Spatz am Dach

„Ist das nicht wunderbar?!“ ziept der Spatz voller Glückseligkeit seiner Spätzin zu: „Milder Winter, niemand erfroren, und jetzt, schau nur, bricht sich die Sonne durch den Hochnebel und die alten Häuser am Stadtplatz schauen aus, als ob sie ein begnadeter Visagist für den Opernball geschminkt hätte.“ Sie haben Recht, liebe Leserinnen und Leser, so geschwollen redet ein Stadtplatzspatz nicht daher, sein Jubel-Ziep heißt wohl eher: „Schaug no, wia schee!“

Die Spätzin schaut schon. Die Menschen, sieht sie, blicken meistens auf den Boden. Wie immer. Mit ihrer flügellosen Fortbewegung müssen sie aufpassen, dass sie nicht übers Pflaster stolpern. Dadurch wirken sie schwerfällig, unelegant, grämlich. Und die schöne Welt rundum (so schön auch wieder nicht, wie der Spatz grad meint, aber das wird sie ihm schon noch hinreiben) können sie folglich gar nicht wahrnehmen. Wollen sie, scheint es, auch gar nicht. Selbst im Sitzen vor den Cafés schauen sie nach unten, in die Kaffeetasse, auf den Kuchenteller, in die Zeitung (die Alten), ins Smartphone (die Jungen). Und je länger sie schauen, desto schwerfälliger, uneleganter, grämlicher wirken sie.

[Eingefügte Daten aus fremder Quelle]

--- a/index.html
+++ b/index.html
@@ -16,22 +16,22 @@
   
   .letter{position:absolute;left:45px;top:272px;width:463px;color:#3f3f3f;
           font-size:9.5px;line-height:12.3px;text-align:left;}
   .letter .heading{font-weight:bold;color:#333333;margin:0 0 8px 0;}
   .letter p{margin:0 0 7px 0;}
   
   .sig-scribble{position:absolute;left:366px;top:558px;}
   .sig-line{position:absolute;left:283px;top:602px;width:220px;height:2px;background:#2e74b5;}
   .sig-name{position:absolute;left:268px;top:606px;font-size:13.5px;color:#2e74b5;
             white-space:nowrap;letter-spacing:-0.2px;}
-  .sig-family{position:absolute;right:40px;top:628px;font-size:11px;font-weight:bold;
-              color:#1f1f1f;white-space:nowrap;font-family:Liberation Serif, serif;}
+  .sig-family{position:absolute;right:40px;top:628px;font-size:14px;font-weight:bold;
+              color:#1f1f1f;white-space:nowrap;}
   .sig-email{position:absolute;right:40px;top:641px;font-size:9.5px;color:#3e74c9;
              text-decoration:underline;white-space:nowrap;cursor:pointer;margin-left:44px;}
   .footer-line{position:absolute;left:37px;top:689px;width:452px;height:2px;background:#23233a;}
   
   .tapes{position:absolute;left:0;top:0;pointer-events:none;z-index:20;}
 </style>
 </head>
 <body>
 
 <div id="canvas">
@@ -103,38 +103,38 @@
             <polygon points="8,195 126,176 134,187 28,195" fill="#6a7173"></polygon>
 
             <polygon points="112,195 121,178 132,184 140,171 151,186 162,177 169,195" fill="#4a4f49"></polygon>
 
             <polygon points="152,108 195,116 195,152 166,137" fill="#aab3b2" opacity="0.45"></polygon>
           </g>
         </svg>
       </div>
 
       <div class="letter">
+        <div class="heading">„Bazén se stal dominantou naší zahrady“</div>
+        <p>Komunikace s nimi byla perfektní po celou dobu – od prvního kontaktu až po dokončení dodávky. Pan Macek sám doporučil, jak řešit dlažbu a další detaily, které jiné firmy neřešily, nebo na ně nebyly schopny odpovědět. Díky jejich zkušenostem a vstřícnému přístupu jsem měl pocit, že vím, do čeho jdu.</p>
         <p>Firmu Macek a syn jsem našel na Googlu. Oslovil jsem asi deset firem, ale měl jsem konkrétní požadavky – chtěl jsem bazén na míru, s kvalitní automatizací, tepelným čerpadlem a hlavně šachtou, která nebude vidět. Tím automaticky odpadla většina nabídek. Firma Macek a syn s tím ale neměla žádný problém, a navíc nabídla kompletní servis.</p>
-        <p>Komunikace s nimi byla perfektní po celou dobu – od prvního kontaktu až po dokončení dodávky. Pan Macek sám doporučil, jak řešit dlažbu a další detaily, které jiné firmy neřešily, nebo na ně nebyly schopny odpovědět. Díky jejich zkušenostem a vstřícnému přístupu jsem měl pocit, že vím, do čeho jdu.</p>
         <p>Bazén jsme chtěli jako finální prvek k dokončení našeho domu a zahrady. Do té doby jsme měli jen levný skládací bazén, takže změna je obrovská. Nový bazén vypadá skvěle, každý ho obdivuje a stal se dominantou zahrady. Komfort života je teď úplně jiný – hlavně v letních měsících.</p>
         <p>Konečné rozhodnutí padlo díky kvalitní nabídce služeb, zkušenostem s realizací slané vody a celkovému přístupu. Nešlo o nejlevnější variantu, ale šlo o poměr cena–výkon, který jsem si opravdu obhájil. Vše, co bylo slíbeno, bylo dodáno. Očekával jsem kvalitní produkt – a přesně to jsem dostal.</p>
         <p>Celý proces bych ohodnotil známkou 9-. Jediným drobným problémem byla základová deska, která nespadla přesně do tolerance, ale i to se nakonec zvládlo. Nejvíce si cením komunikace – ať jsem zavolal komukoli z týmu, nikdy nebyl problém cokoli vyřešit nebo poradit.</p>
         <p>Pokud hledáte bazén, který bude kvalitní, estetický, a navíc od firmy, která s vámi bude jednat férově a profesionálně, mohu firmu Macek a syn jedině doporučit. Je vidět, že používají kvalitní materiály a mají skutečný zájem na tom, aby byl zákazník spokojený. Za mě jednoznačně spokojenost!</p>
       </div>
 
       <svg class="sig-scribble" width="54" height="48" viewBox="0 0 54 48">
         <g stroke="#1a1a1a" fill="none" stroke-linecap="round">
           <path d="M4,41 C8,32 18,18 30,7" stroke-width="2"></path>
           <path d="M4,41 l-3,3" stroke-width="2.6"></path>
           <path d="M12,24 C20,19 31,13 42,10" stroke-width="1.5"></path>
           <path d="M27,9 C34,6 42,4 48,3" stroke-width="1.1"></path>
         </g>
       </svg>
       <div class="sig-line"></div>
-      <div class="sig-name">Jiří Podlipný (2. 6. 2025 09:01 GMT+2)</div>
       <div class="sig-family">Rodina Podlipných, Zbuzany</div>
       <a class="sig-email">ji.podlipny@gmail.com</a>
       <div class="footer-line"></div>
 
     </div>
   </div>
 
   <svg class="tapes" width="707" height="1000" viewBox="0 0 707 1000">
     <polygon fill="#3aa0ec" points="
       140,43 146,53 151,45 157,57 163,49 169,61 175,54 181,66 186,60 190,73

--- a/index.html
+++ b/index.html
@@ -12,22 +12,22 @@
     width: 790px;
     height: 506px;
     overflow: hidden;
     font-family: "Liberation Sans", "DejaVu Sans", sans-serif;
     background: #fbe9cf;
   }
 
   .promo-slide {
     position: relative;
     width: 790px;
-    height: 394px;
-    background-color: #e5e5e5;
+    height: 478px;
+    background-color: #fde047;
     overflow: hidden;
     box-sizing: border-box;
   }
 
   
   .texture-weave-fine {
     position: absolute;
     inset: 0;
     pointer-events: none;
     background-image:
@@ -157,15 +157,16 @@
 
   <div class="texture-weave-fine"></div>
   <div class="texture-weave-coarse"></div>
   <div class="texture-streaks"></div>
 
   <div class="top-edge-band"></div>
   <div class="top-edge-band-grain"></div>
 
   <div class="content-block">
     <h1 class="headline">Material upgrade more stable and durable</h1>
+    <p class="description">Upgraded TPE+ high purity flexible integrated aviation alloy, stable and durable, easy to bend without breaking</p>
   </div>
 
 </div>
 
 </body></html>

Sie hätten eigentlich allen Grund, froh zu sein. Der Klimawandel hat ihnen einen milden Winter beschert, die Öl- und Gas-Vorräte haben locker gereicht, der Krieg ist in der Ukraine geblieben, die Inflation ist spürbar, aber nicht mehr existenzgefährdend, immer noch gibt es reichlich Arbeit und anständigen Lohn, verglichen mit heimtückischen Hauskatzen, die ein Spatzenleben ratzfatz beenden können, ist sogar die Bürokratie ein berechenbarer Gegner. Aber irgendwas ist los mit ihnen: so richtig freuen tut sich niemand.

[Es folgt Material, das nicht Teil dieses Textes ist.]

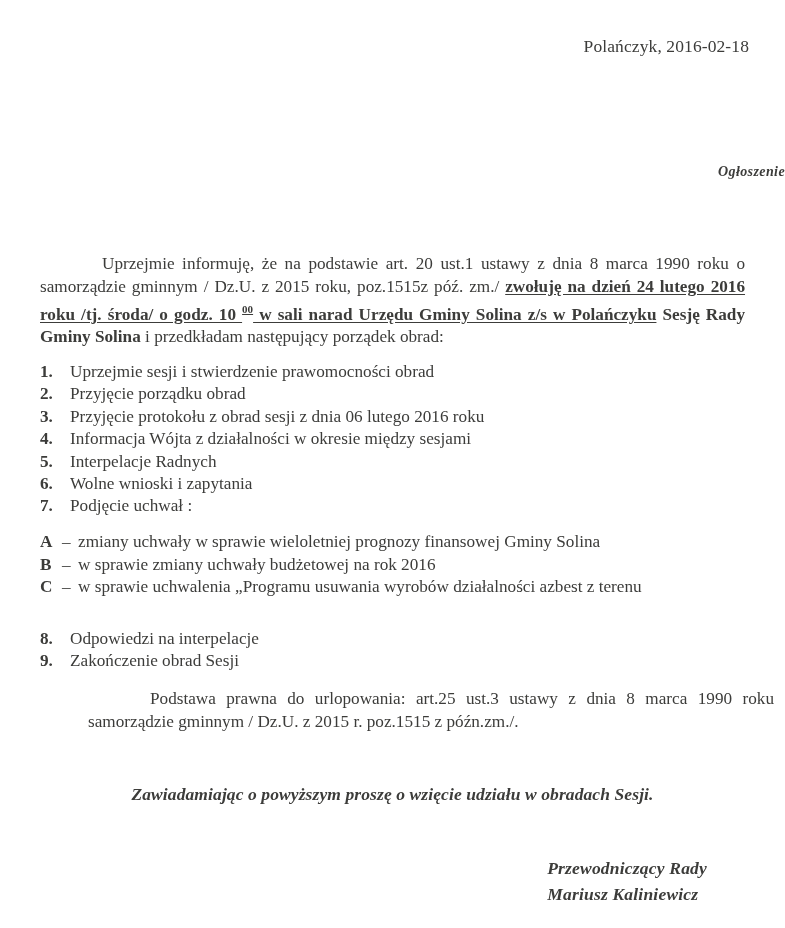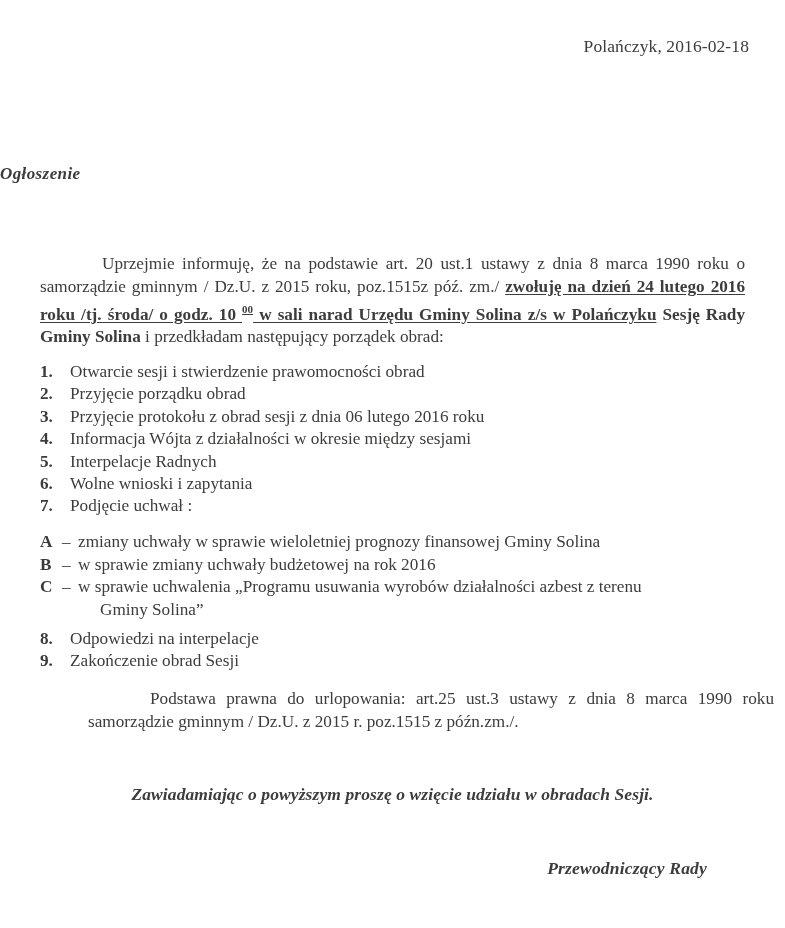--- a/index.html
+++ b/index.html
@@ -41,22 +41,22 @@
     letter-spacing: 0.3px;
     white-space: nowrap;
   }
 
   
   .doc-title {
     position: absolute;
     top: 164px;
     left: 0;
     width: 785px;
-    text-align: left;
-    font-size: 17px;
+    text-align: right;
+    font-size: 14px;
     font-weight: bold;
     font-style: italic;
     letter-spacing: 0.4px;
   }
 
   
   .intro-block {
     position: absolute;
     top: 253px;
     left: 40px;
@@ -203,21 +203,21 @@
 
   <div class="doc-title">Ogłoszenie</div>
 
   <div class="intro-block">
     <span class="indent-lead"></span><span>Uprzejmie informuję, że na podstawie art. 20 ust.1 ustawy z dnia 8 marca 1990 roku o samorządzie gminnym / Dz.U. z 2015 roku, poz.1515z póź. zm./ </span><span class="emph-ul">zwołuję na dzień 24 lutego 2016 roku  /tj. środa/ o godz. 10 </span><span class="sup-time">00</span><span class="emph-ul"> w sali narad Urzędu Gminy Solina z/s w Polańczyku</span><span class="emph-b">  Sesję Rady Gminy Solina</span><span> i przedkładam następujący porządek obrad:</span>
   </div>
 
   <div class="agenda">
     <div class="agenda-row">
       <span class="agenda-num">1.</span>
-      <span class="agenda-text">Otwarcie sesji i stwierdzenie prawomocności obrad</span>
+      <span class="agenda-text">Uprzejmie sesji i stwierdzenie prawomocności obrad</span>
     </div>
     <div class="agenda-row">
       <span class="agenda-num">2.</span>
       <span class="agenda-text">Przyjęcie porządku obrad</span>
     </div>
     <div class="agenda-row">
       <span class="agenda-num">3.</span>
       <span class="agenda-text">Przyjęcie protokołu z obrad sesji z dnia 06 lutego 2016 roku</span>
     </div>
     <div class="agenda-row">
@@ -245,21 +245,21 @@
       <span class="sub-text">zmiany uchwały w sprawie wieloletniej prognozy finansowej Gminy Solina</span>
     </div>
     <div class="sub-row">
       <span class="sub-letter">B</span>
       <span class="sub-dash">–</span>
       <span class="sub-text">w sprawie zmiany uchwały budżetowej na rok 2016</span>
     </div>
     <div class="sub-row">
       <span class="sub-letter">C</span>
       <span class="sub-dash">–</span>
-      <span class="sub-text"><span>w sprawie uchwalenia „Programu usuwania wyrobów działalności azbest z terenu</span><span class="cont-line">Gminy Solina”</span></span>
+      <span class="sub-text"><span>w sprawie uchwalenia „Programu usuwania wyrobów działalności azbest z terenu</span></span>
     </div>
   </div>
 
   <div class="agenda-tail">
     <div class="agenda-row">
       <span class="agenda-num">8.</span>
       <span class="agenda-text">Odpowiedzi na interpelacje</span>
     </div>
     <div class="agenda-row">
       <span class="agenda-num">9.</span>
@@ -268,15 +268,16 @@
   </div>
 
   <div class="legal-block">
     <span class="indent-lead"></span><span>Podstawa prawna do urlopowania: art.25 ust.3 ustawy z dnia 8 marca 1990 roku o samorządzie gminnym / Dz.U. z 2015 r.  poz.1515 z późn.zm./.</span>
   </div>
 
   <div class="closing-note">Zawiadamiając o powyższym proszę o wzięcie udziału w obradach Sesji.</div>
 
   <div class="signature">
     <div>Przewodniczący Rady</div>
+    <div>Mariusz Kaliniewicz</div>
   </div>
 
 </div>
 
 </body></html>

Der Spatz tut die Erkenntnisse seiner Gefährtin mit einem leichten Federwacheln ab: sind halt komische Vögel, die Leut. Er hat grad im Schaufenster der neuen Tourist-Info das Kulturprogramm für den Sommer gelesen. Platzkonzerte den ganzen Sommer über, Ausstellungen in allen Sälen der Burg und der Stadt, Flohmarkt, Stadtfest … unmöglich, überall hinzufliegen, stellt der Spatz fest, und bei der Aussicht auf reichliche Teilhabe an der festbedingten Verköstigung kitzelt ihn richtig der Schnabel. Das wird ein Jahr!

Der alte Rotdorn gleich nebenan ist grad frei, da lässt er sich nieder. Noch ist der Baum ziemlich kahl, aber bald steht er in voller Blüte und unter den frischen Blättern wird er sich einrichten, der Spatz, einfach schee.